A city of trade, populated by his very own kind, and so the orc named Lukrozub had set out from his own settlement, a village, there in the Spine, to find Bhathairk. He had gotten as far as half the distance when he decided to take a break in a village, whose name he had already forgotten, for it was not important.
He remembered the village that was his home, however: Ortabur. A minor settlement, unknown to most folk including other orcs, even dwarves, it kept its distance. Nestled upon mountainous steppe, established and governed by Clan Cromnag, it bred warriors, fostered hunters, influenced musicians, and existed in a sense of bliss—if with sentiments of conquest over prey and predator, and other.
Where that thirst would take any Ortaburan was for the person to decide. Nineteen years old, Lukrozub, or Luke as his kinsmen called him, would come to his own decision, make his own conclusion, and maybe the orcish stronghold of Bhathairk would help him.
For now, under the morning sun, he stood on a small hill in the middle of this village otherwise unremarkable; a halfway mark on his march westward bound. On the hill’s crown, surrounded by buildings—houses, blacksmith, tavern, market—Luke took up his instrument.

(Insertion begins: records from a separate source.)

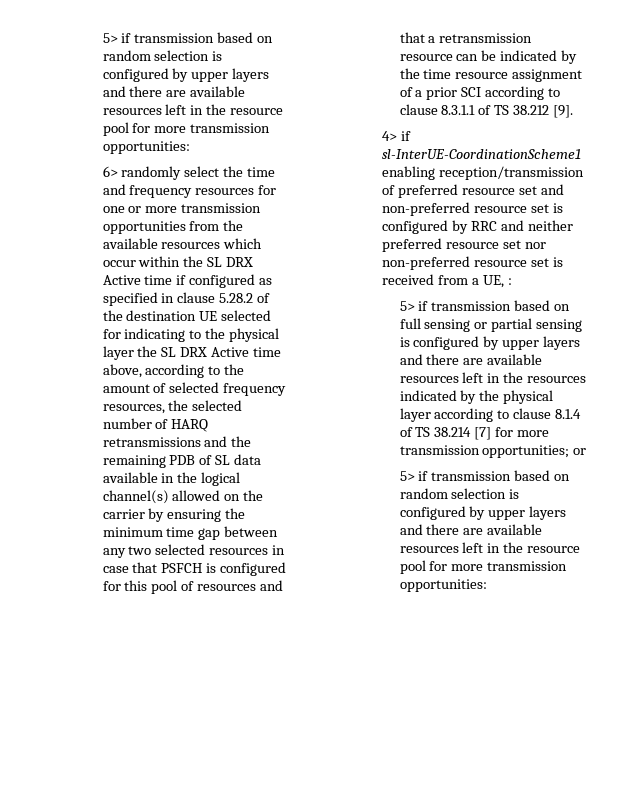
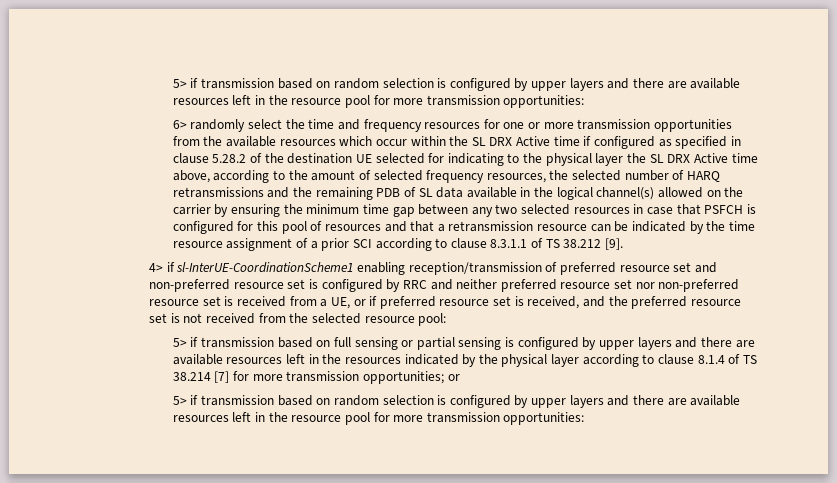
- 4> if sl-InterUE-CoordinationScheme1 enabling reception/transmission of preferred resource set and non-preferred resource set is configured by RRC and neither preferred resource set nor non-preferred resource set is received from a UE, :
+ 4> if sl-InterUE-CoordinationScheme1 enabling reception/transmission of preferred resource set and non-preferred resource set is configured by RRC and neither preferred resource set nor non-preferred resource set is received from a UE, or if preferred resource set is received, and the preferred resource set is not received from the selected resource pool:

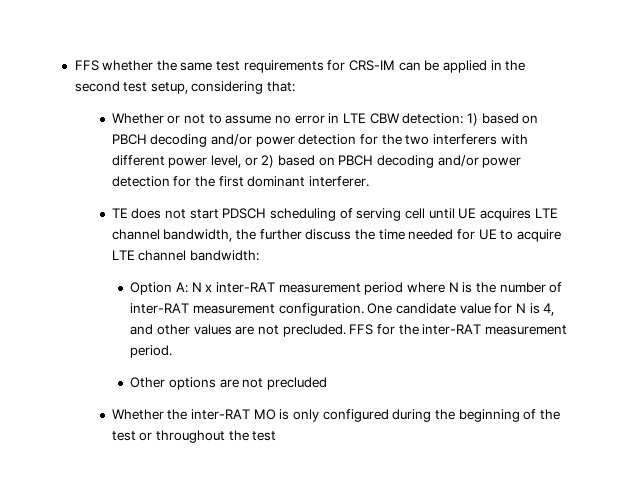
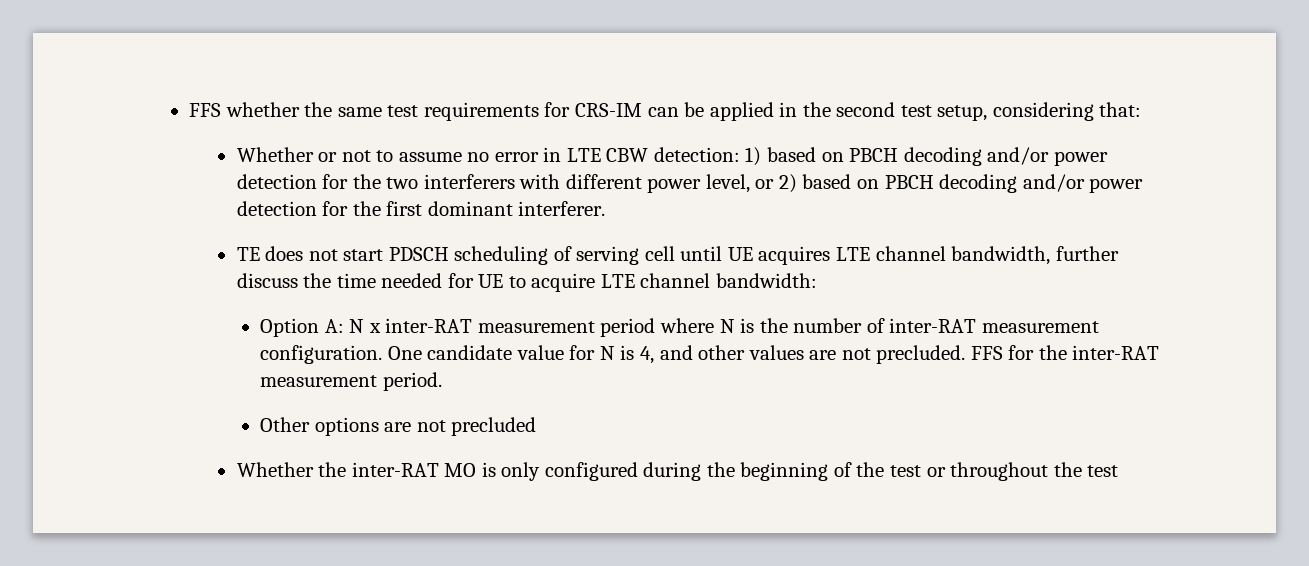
- TE does not start PDSCH scheduling of serving cell until UE acquires LTE channel bandwidth, the further discuss the time needed for UE to acquire LTE channel bandwidth:
+ TE does not start PDSCH scheduling of serving cell until UE acquires LTE channel bandwidth, further discuss the time needed for UE to acquire LTE channel bandwidth:

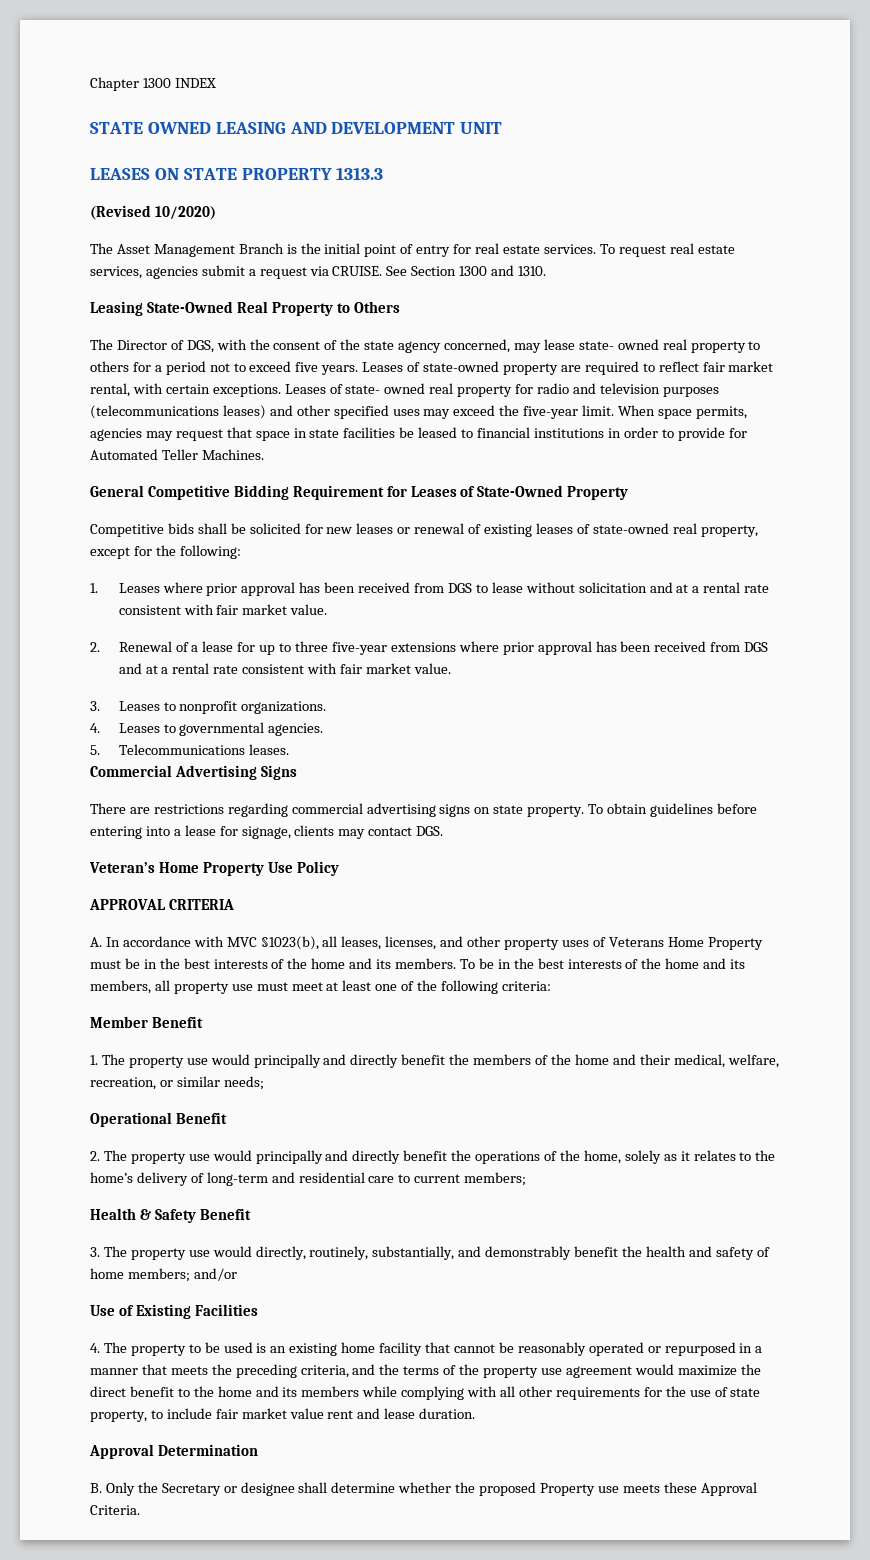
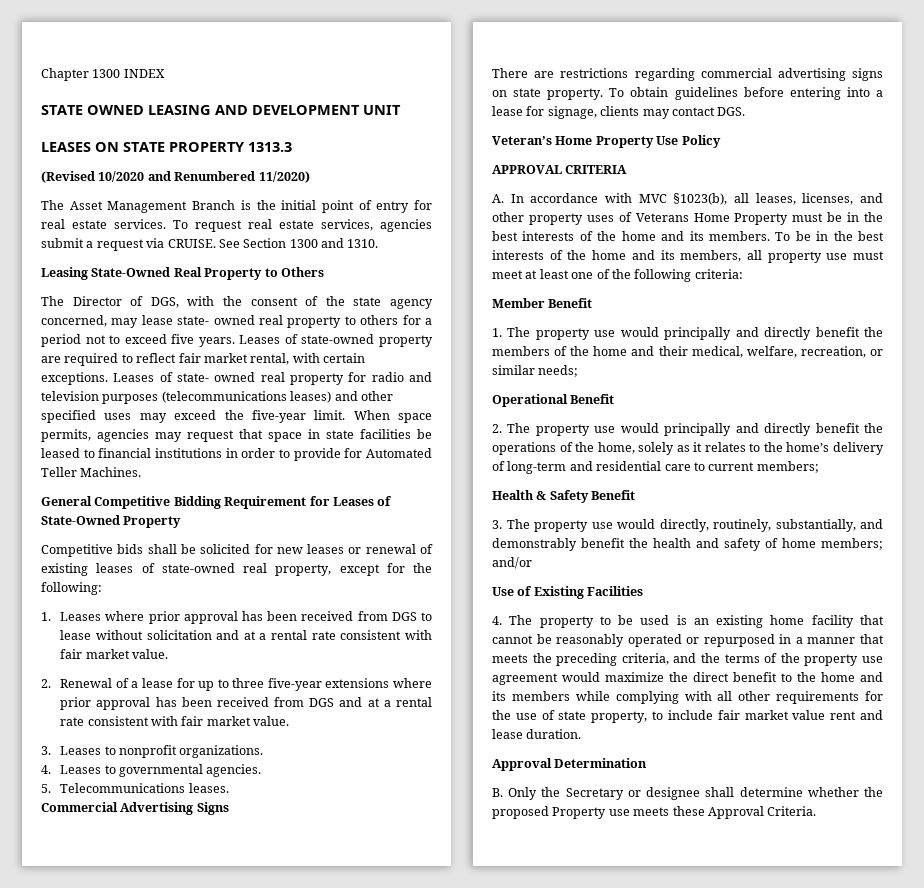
- (Revised 10/2020)
+ (Revised 10/2020 and Renumbered 11/2020)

His morin khuur, a violin in comparison, but much different. He stood, proud if not loud, his skull mask lowered beneath his chin. Shirtless, the scars on his torso bared, as much as the tribal necklace from collarbone to chest. Yet he had pants and boots to boot.
Stringing, singing—throat-singing, specifically—humming a fundamental pitch and simultaneously manipulating the overtone, fluctuating in melody. Guttural, but structural. He stroked the bow of his instrument, a sword and an axe on either hip, and they too were his instruments.
“Fuck off, you piss-shit orc!” Demanded one member of a small audience.
“Yeah! Get out of our village! ‘Fore I gut out yer innards!”
Apparently some of the villagers weren’t so friendly. Others kept silent. A smaller number even clapped. It didn’t matter to Luke. Today, he sang and played loud and proud, come what may.